The President of the Government, Pedro Sánchez, has defended the “only yes is yes” law promoted by the Minister for Equality, Irene Montero, which has caused some courts to lower sentences for some sexual offenders and has advocated that the Prosecutor’s Office and the courts unify doctrine and create jurisprudence before making any decision in this regard, appealing to their “sensitivity”.

He said this at a press conference at the end of the G-20 summit in Bali (Indonesia) when asked by journalists about the new classification of sexual crimes introduced by the organic law for the comprehensive guarantee of sexual freedom, known as law of “only yes is yes”.

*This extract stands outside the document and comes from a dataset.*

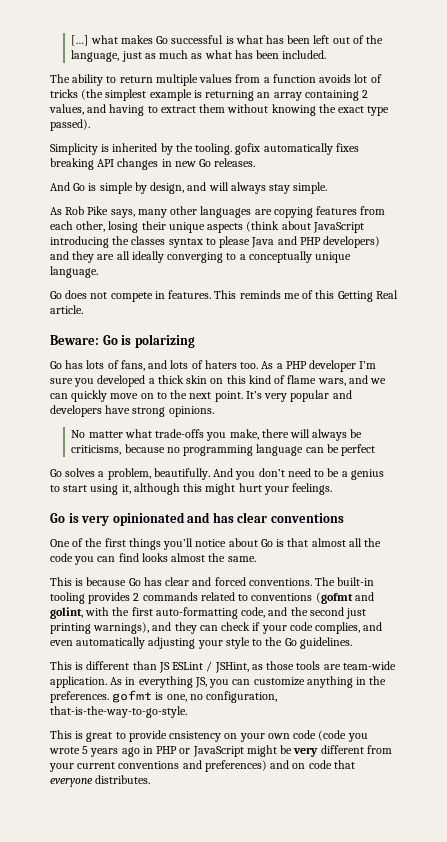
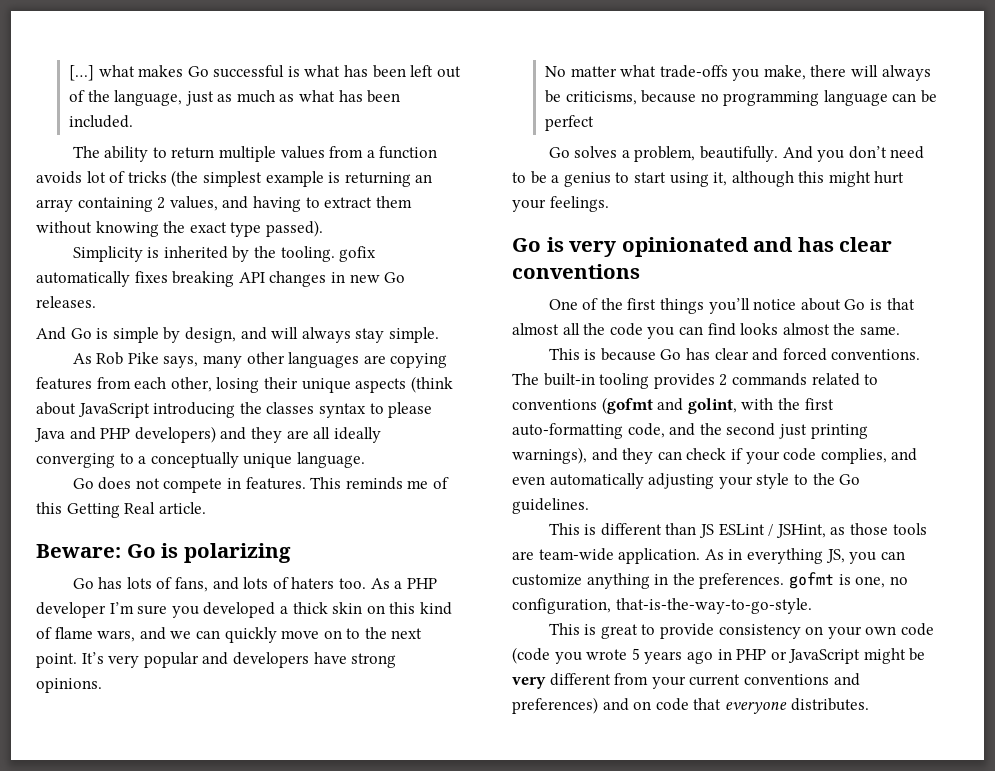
[169,731,222,742] cnsistency -> [718,624,801,639] consistency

“The will of the executive power and the legislative power was to reinforce the security of women by extending all sexual crimes as sexual assault and therefore that there would be more aggravated penalties,” the president acknowledged before the reductions in sentences for aggressors known yesterday, some facts that the government delegate against gender violence, Victoria Rosell, attributed to a “reactionary and surprising” reading of the norm by the judges.

“We are going to see what the Prosecutor’s Office and the courts say and that they unify doctrine and then we will have to see what steps to take”, indicated the President of the Government after the Minister of Finance, María Jesús Montero, pleaded yesterday to study “with detention” both the sentences and the law itself.

Asked explicitly about Rosell’s words, Sánchez has shown himself convinced of the “sensitivity” of the judges and has reiterated that “the courts must be allowed to work and especially those that unify the doctrine” and has defended the norm as “a great conquest of the feminist movement in this country” at the same time that he has shown himself convinced that the text “will inspire many laws in the world”.